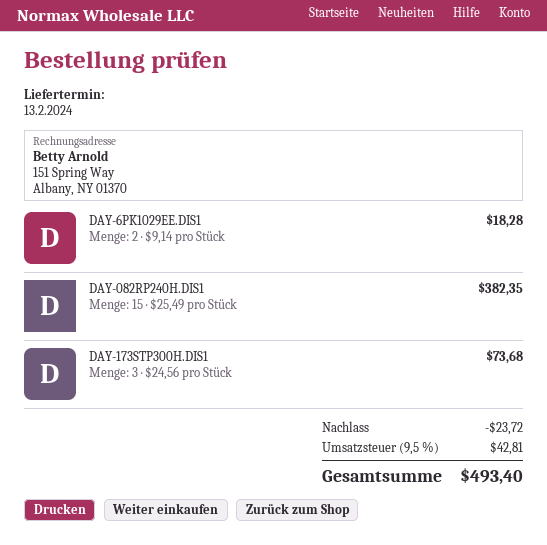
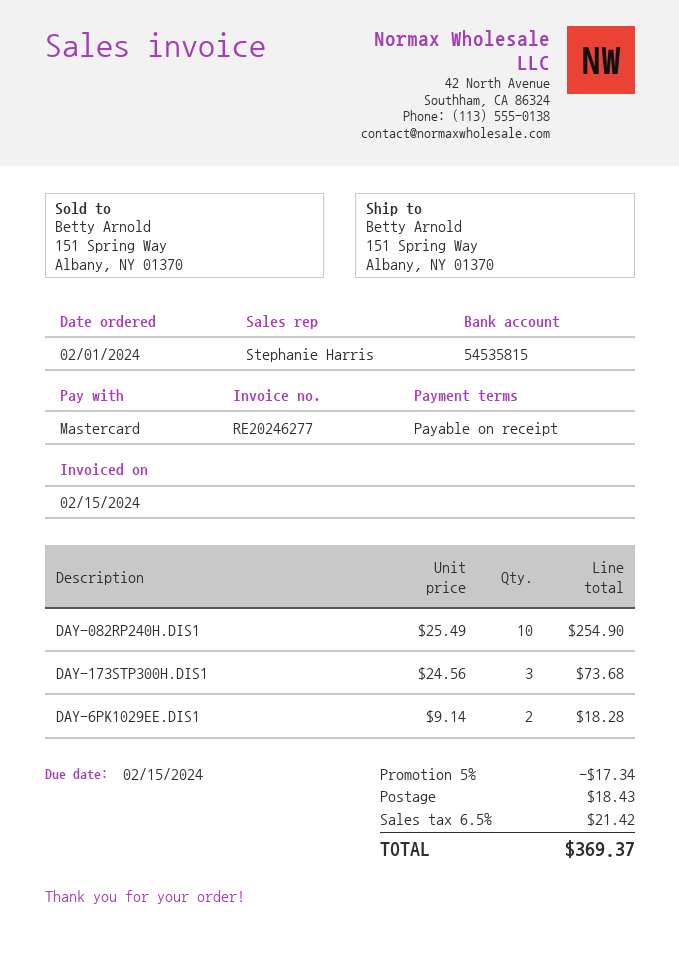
DAY-082RP240H.DIS1: 15 x 25.49 = 382.35 -> 10 x 25.49 = 254.90
discount: 23.72 -> 17.34
shipping: none -> 18.43
tax: 9.5% = 42.81 -> 6.5% = 21.42
total: 493.40 -> 369.37

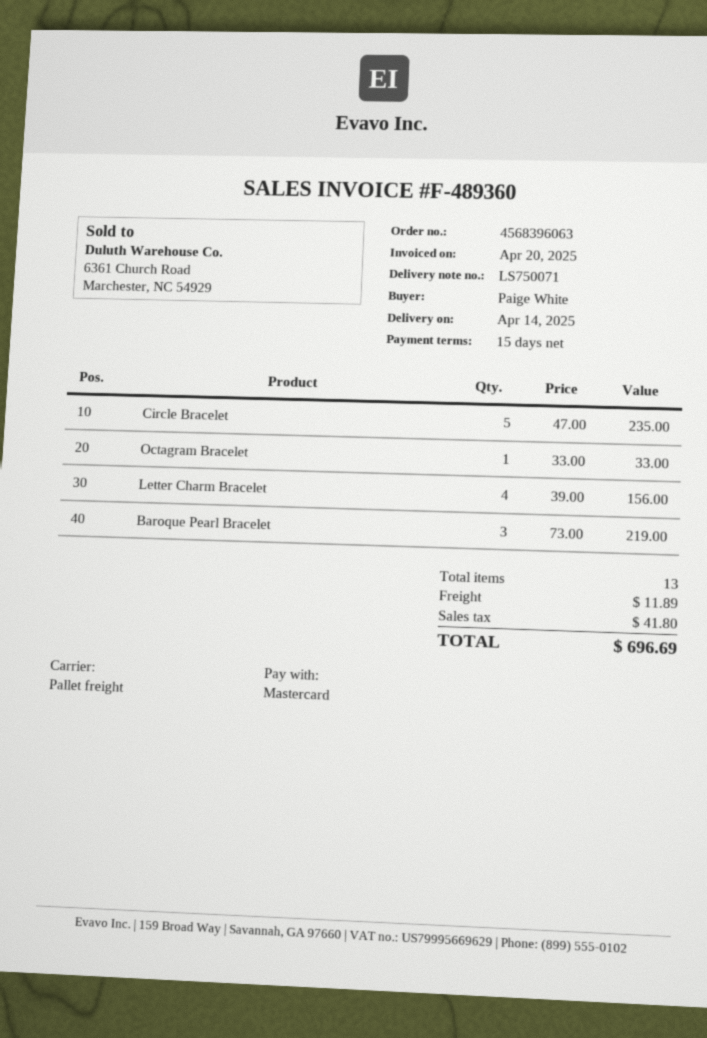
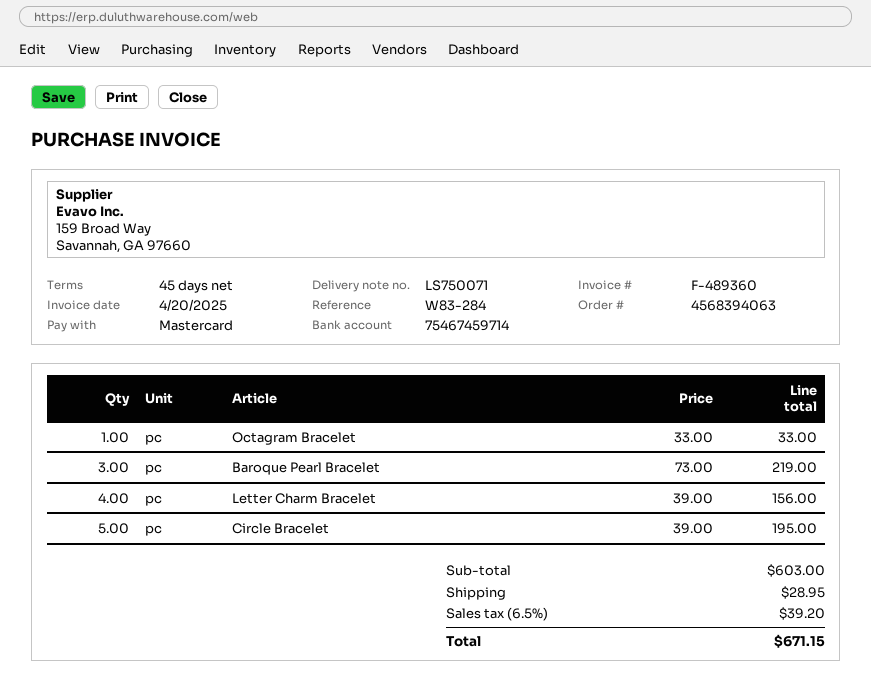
order number: 4568396063 -> 4568394063
payment terms: 15 days -> 45 days
Circle Bracelet: 5 x 47.00 = 235.00 -> 5 x 39.00 = 195.00
shipping: 11.89 -> 28.95
tax: 41.80 -> 39.20
total: 696.69 -> 671.15

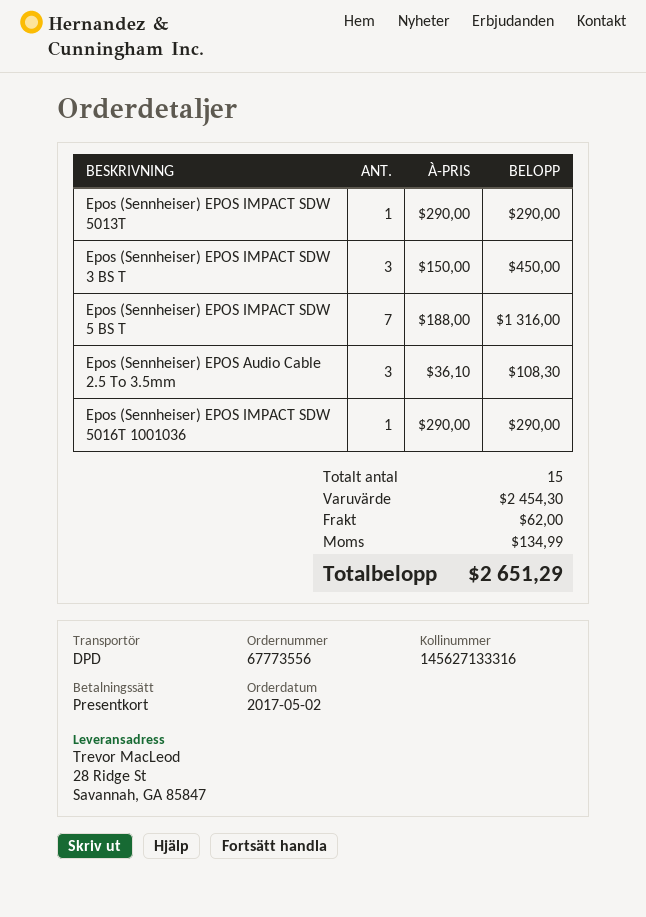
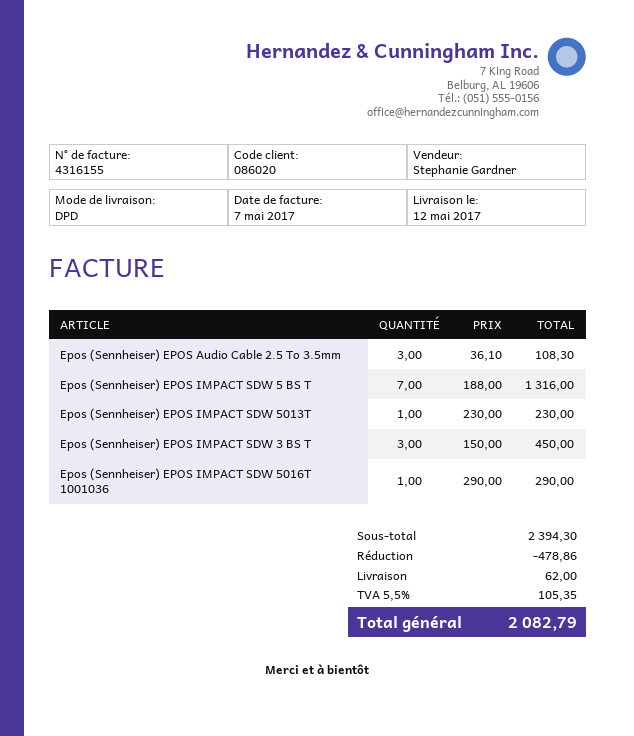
Epos (Sennheiser) EPOS IMPACT SDW 5013T: 1 x 290.00 = 290.00 -> 1 x 230.00 = 230.00
subtotal: 2454.30 -> 2394.30
discount: none -> 478.86
tax: 134.99 -> 105.35
total: 2651.29 -> 2082.79

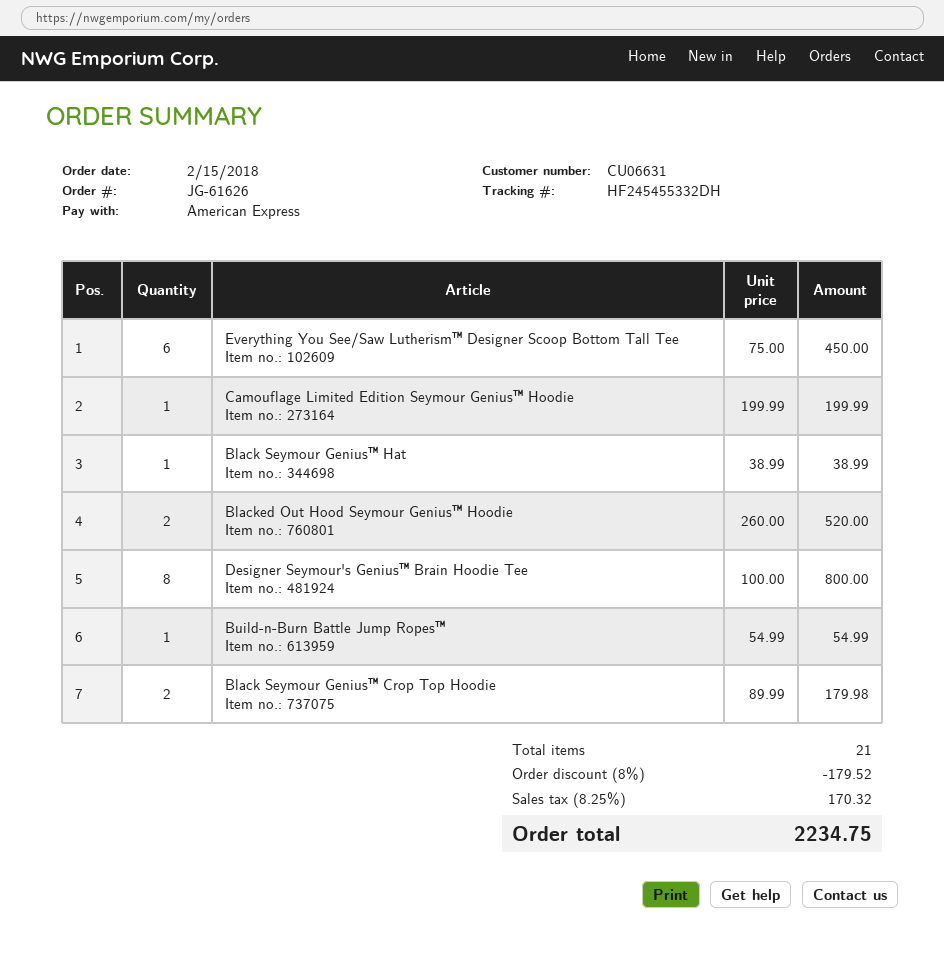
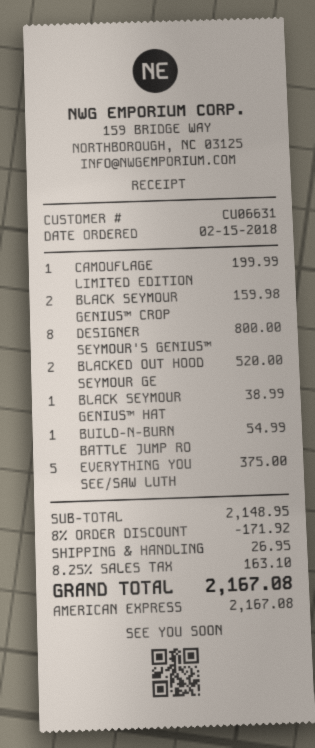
Everything You See/Saw Lutherism™ Designer Scoop Bottom Tall Tee: 6 for 450.00 -> 5 for 375.00
Black Seymour Genius™ Crop Top Hoodie: 2 for 179.98 -> 2 for 159.98
discount: 8% = 179.52 -> 8% = 171.92
shipping: none -> 26.95
tax: 8.25% = 170.32 -> 8.25% = 163.10
total: 2234.75 -> 2167.08

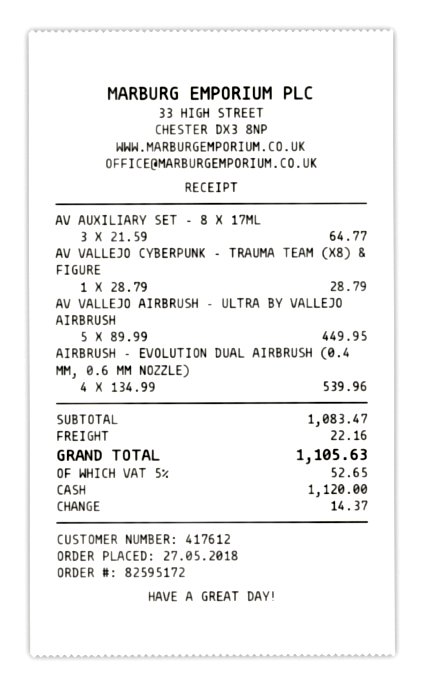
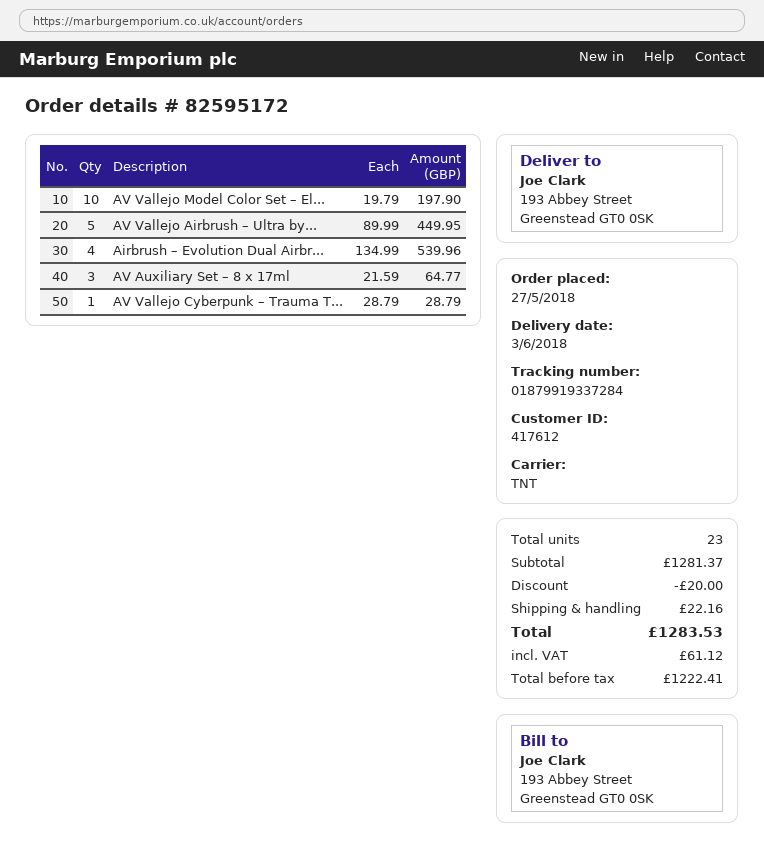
AV Vallejo Model Color Set – El...: none -> 10 x 19.79 = 197.90
subtotal: 1083.47 -> 1281.37
discount: none -> 20.00
tax: 52.65 -> 61.12
total: 1105.63 -> 1283.53

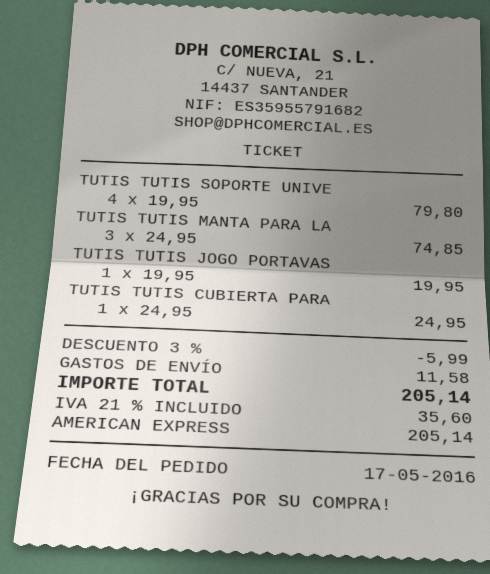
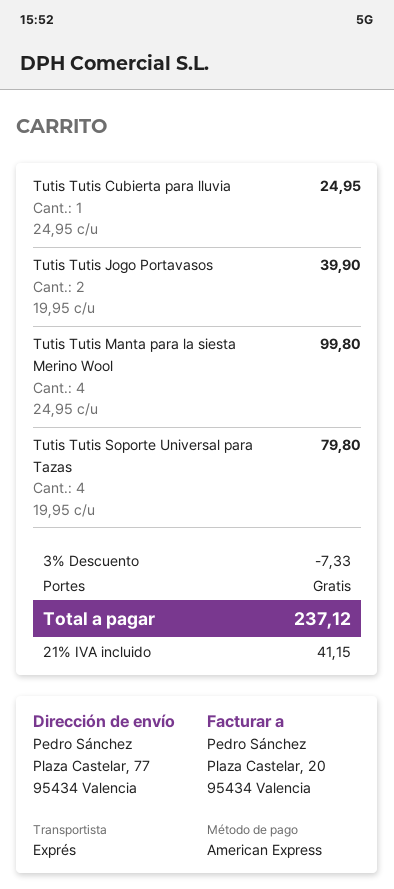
TUTIS TUTIS MANTA PARA LA: 3 x 24.95 = 74.85 -> 4 x 24.95 = 99.80
TUTIS TUTIS JOGO PORTAVAS: 1 x 19.95 = 19.95 -> 2 x 19.95 = 39.90
discount: 3% = 5.99 -> 3% = 7.33
shipping: 11.58 -> 0.00
tax: 21% = 35.60 -> 21% = 41.15
total: 205.14 -> 237.12

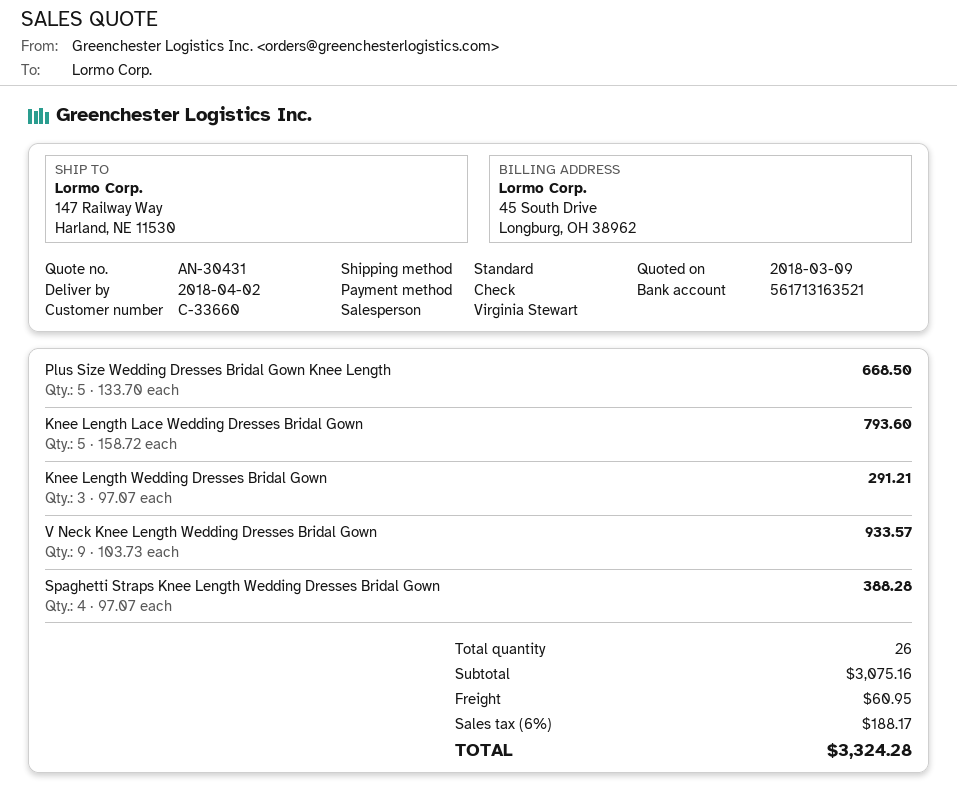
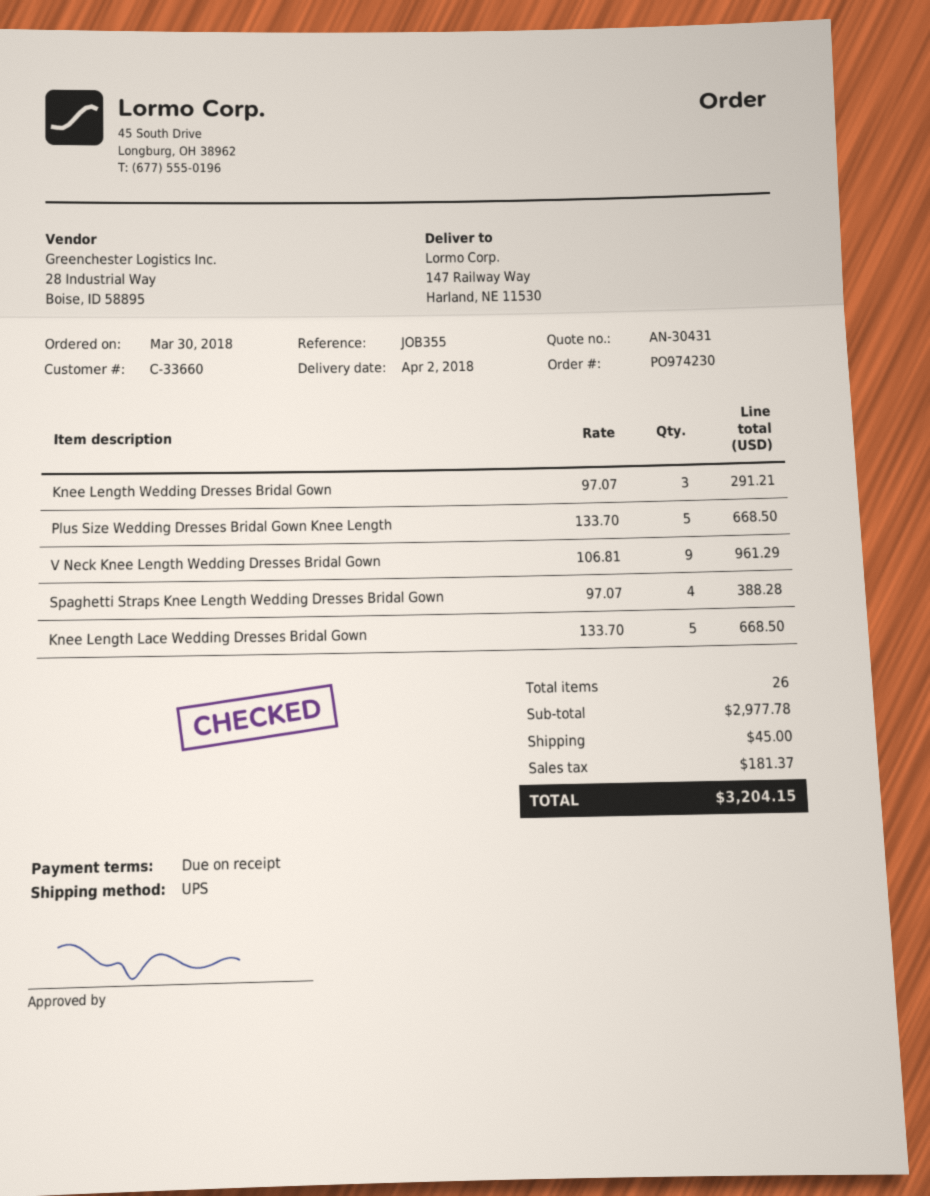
shipping method: standard -> UPS
Knee Length Lace Wedding Dresses Bridal Gown: 5 x 158.72 = 793.60 -> 5 x 133.70 = 668.50
V Neck Knee Length Wedding Dresses Bridal Gown: 9 x 103.73 = 933.57 -> 9 x 106.81 = 961.29
subtotal: 3075.16 -> 2977.78
shipping: 60.95 -> 45.00
tax: 188.17 -> 181.37
total: 3324.28 -> 3204.15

ABOUT THIS EXERCISE:
Reproduce exactly, with no pictures, the lines above from the one holding "payment terms: 15 days -> 45 days" to the one holding "discount: 8% = 179.52 -> 8% = 171.92", inclusive.

ANSWER TO THE PROBLEM:
payment terms: 15 days -> 45 days
Circle Bracelet: 5 x 47.00 = 235.00 -> 5 x 39.00 = 195.00
shipping: 11.89 -> 28.95
tax: 41.80 -> 39.20
total: 696.69 -> 671.15

Epos (Sennheiser) EPOS IMPACT SDW 5013T: 1 x 290.00 = 290.00 -> 1 x 230.00 = 230.00
subtotal: 2454.30 -> 2394.30
discount: none -> 478.86
tax: 134.99 -> 105.35
total: 2651.29 -> 2082.79

Everything You See/Saw Lutherism™ Designer Scoop Bottom Tall Tee: 6 for 450.00 -> 5 for 375.00
Black Seymour Genius™ Crop Top Hoodie: 2 for 179.98 -> 2 for 159.98
discount: 8% = 179.52 -> 8% = 171.92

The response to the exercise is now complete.